When we try applying this pattern at various different levels of swing, a curious fact emerges: as the table shows, if the swing is 3% or less, or if it is 8% or more, the current regional pattern benefits the Tories. However, in the band between 4% and 7% swing, the Tories win fewer seats on this pattern of support than they would do if there were a uniform national swing. Very awkwardly for Mr Hague, this band falls right across the target of 60-70 gains that is currently being bandied about as a reasonable criterion for his survival as leader. On the other hand, if he confounds the current state of the polls and does well enough to find himself on the verge of Downing Street, suddenly the regional variation kicks in to help him, with the biggest bonus being precisely at the key swing of 11%, which with the regional bomus would be enough to carry him past the 330-seat threshold.

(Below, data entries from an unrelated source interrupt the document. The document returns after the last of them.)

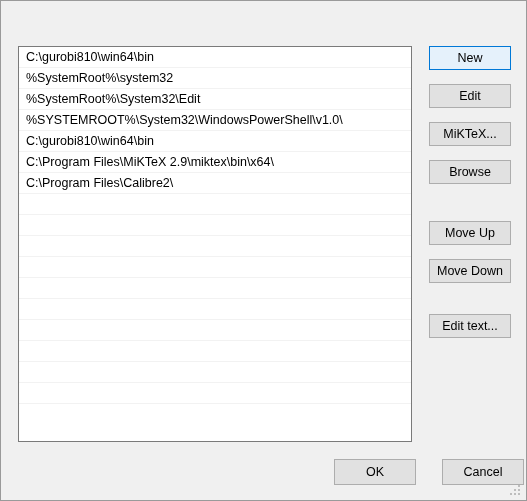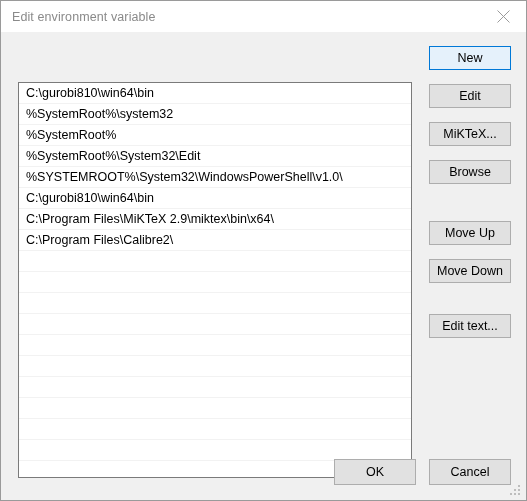--- a/index.html
+++ b/index.html
@@ -162,17 +162,6 @@
 
 <div class="dialog">
 
-  <div class="titlebar">
-    <div class="title-text">Edit environment variable</div>
-    <div class="close-btn">
-      <span>
-        <svg width="13" height="13" viewBox="0 0 13 13">
-          <line x1="0.5" y1="0.5" x2="12.5" y2="12.5" stroke="#9b9b9b" stroke-width="1"></line>
-          <line x1="12.5" y1="0.5" x2="0.5" y2="12.5" stroke="#9b9b9b" stroke-width="1"></line>
-        </svg>
-      </span>
-    </div>
-  </div>
 
   <div class="body-area">
 

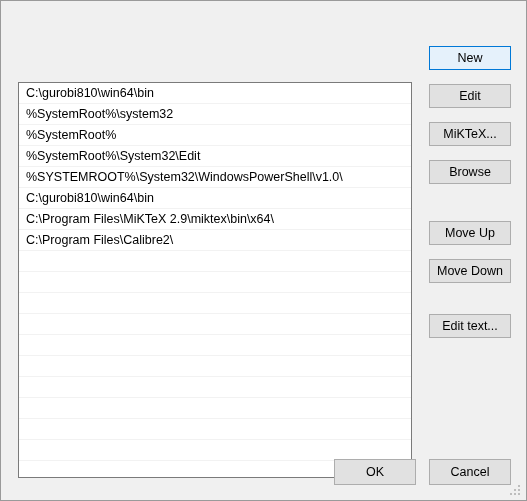--- a/index.html
+++ b/index.html
@@ -74,7 +74,6 @@
     border: 1px solid #7a7a7a;
     background: #ffffff;
     overflow: hidden;
-    margin-top: 36px;
   }
   .list-rows {
     display: block;

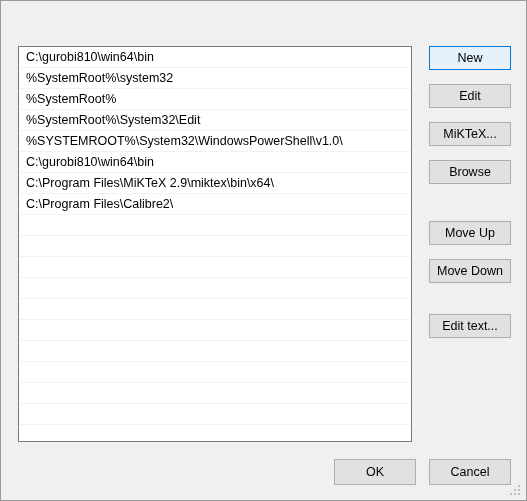--- a/index.html
+++ b/index.html
@@ -168,7 +168,6 @@
       <div class="list-rows" id="list-rows">
           <div class="list-row">C:\gurobi810\win64\bin</div>
           <div class="list-row">%SystemRoot%\system32</div>
-          <div class="list-row">%SystemRoot%</div>
           <div class="list-row">%SystemRoot%\System32\Edit</div>
           <div class="list-row">%SYSTEMROOT%\System32\WindowsPowerShell\v1.0\</div>
           <div class="list-row">C:\gurobi810\win64\bin</div>

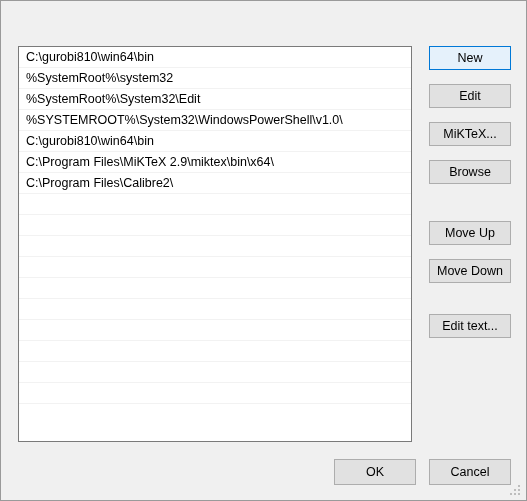--- a/index.html
+++ b/index.html
@@ -138,7 +138,7 @@
     top: 427px;
   }
   #btn-ok     { left: 333px; }
-  #btn-cancel { left: 428px; }
+  #btn-cancel { left: 441px; }
 
   
   .grip {

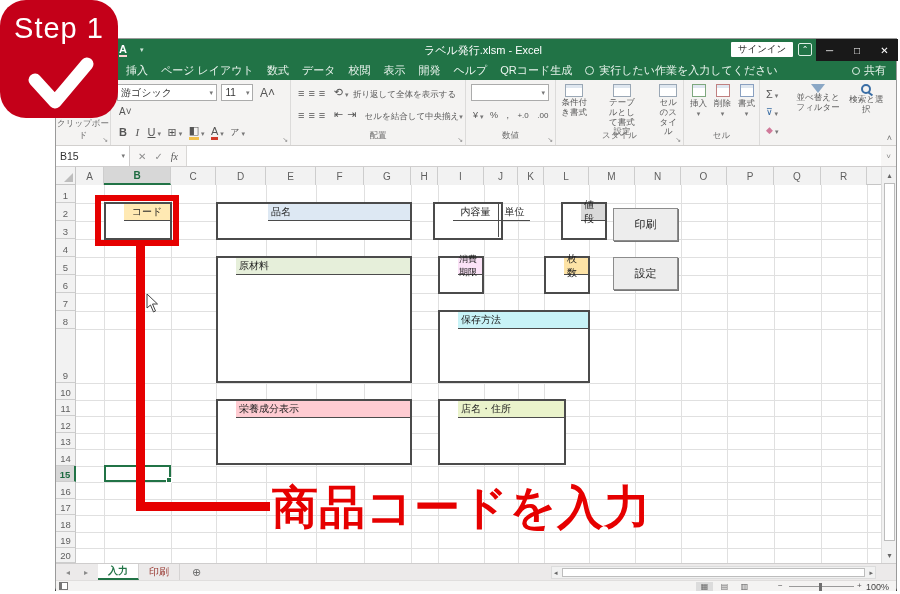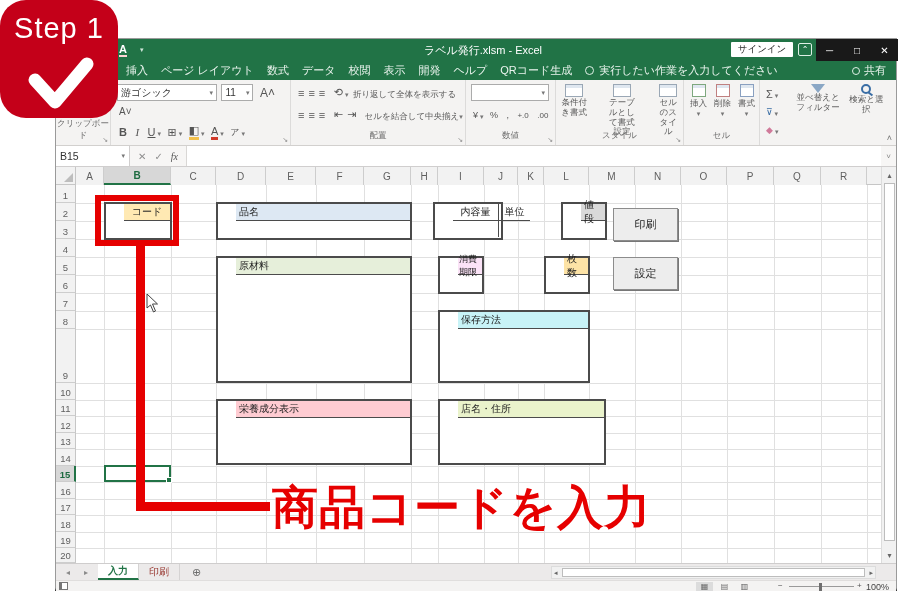--- a/index.html
+++ b/index.html
@@ -348,7 +348,7 @@
       </div>
 
       <div class="fbox" style="left:160px;top:35px;width:196px;height:38px;">
-        <div class="fhead" style="background: rgb(221, 232, 243);">品名</div>
+        <div class="fhead" style="background: rgb(221, 232, 243); margin-left: 32px;">品名</div>
         <div class="fbody" style="height:16px;"></div>
       </div>
 

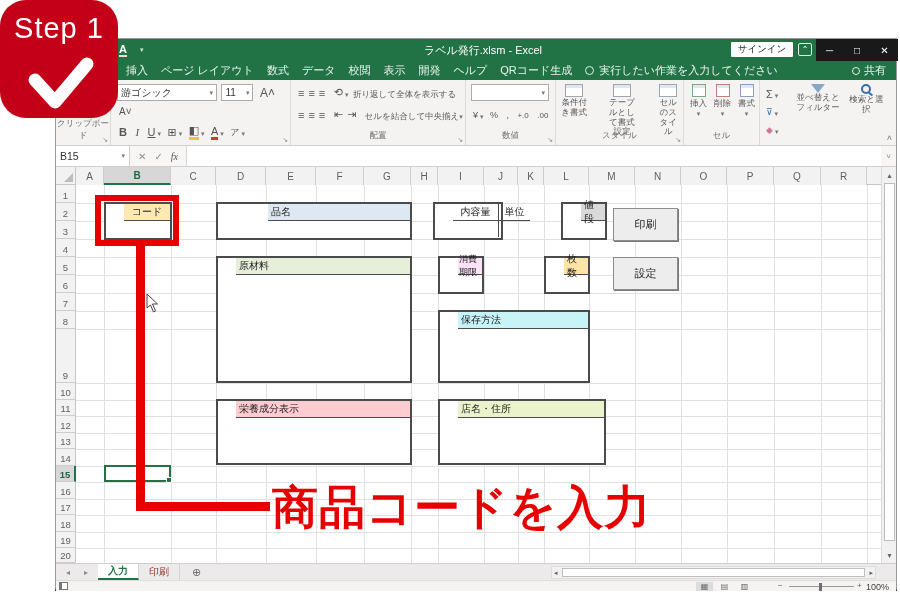--- a/index.html
+++ b/index.html
@@ -393,7 +393,7 @@
         <div class="fbody" style="height:44px;"></div>
       </div>
 
-      <div class="fbox" style="left:382px;top:232px;width:168px;height:66px;text-align:center;">
+      <div class="fbox" style="left:382px;top:232px;width:128px;height:66px;text-align:center;">
         <div class="fhead" style="background: rgb(234, 243, 203);">店名・住所</div>
         <div class="fbody" style="height:44px;"></div>
       </div>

Lab-Con swing | Con seats under uniform swing | Con seats under regional swing | Difference |
0% | 166 | 172 | 6 |
1% | 176 | 187 | 11 |
2% | 187 | 197 | 10 |
3% | 199 | 210 | 11 |
4% | 220 | 219 | -1 |
5% | 237 | 231 | -6 |
6% | 252 | 245 | -7 |
7% | 262 | 258 | -4 |
8% | 279 | 286 | 7 |
9% | 291 | 297 | 6 |
10% | 305 | 312 | 7 |
11% | 320 | 333 | 13 |
12% | 340 | 352 | 12 |
Of course, it must be emphasised that uniform regional swing is as unrealistic an assumption as uniform national swing; even when there are broad regional variations, they are unlikely to fall conveniently into the neat geographical pigeonholes into which we divide up the country. It is sometimes possible in retrospect to look at an election and identify the local trends that occurred, regardless of arbitrary boundaries, in small groups of constituencies; but opinion polls are not a sufficiently sensitive instrument to measure at any finer level than the regional, unless there are dedicated polls designed for the purpose. Nevertheless, the broad pattern of support over the last five months is an intriguing one, and demonstrates that matters are rarely so simple as some particular factor such as regional variation always working in one party's favour.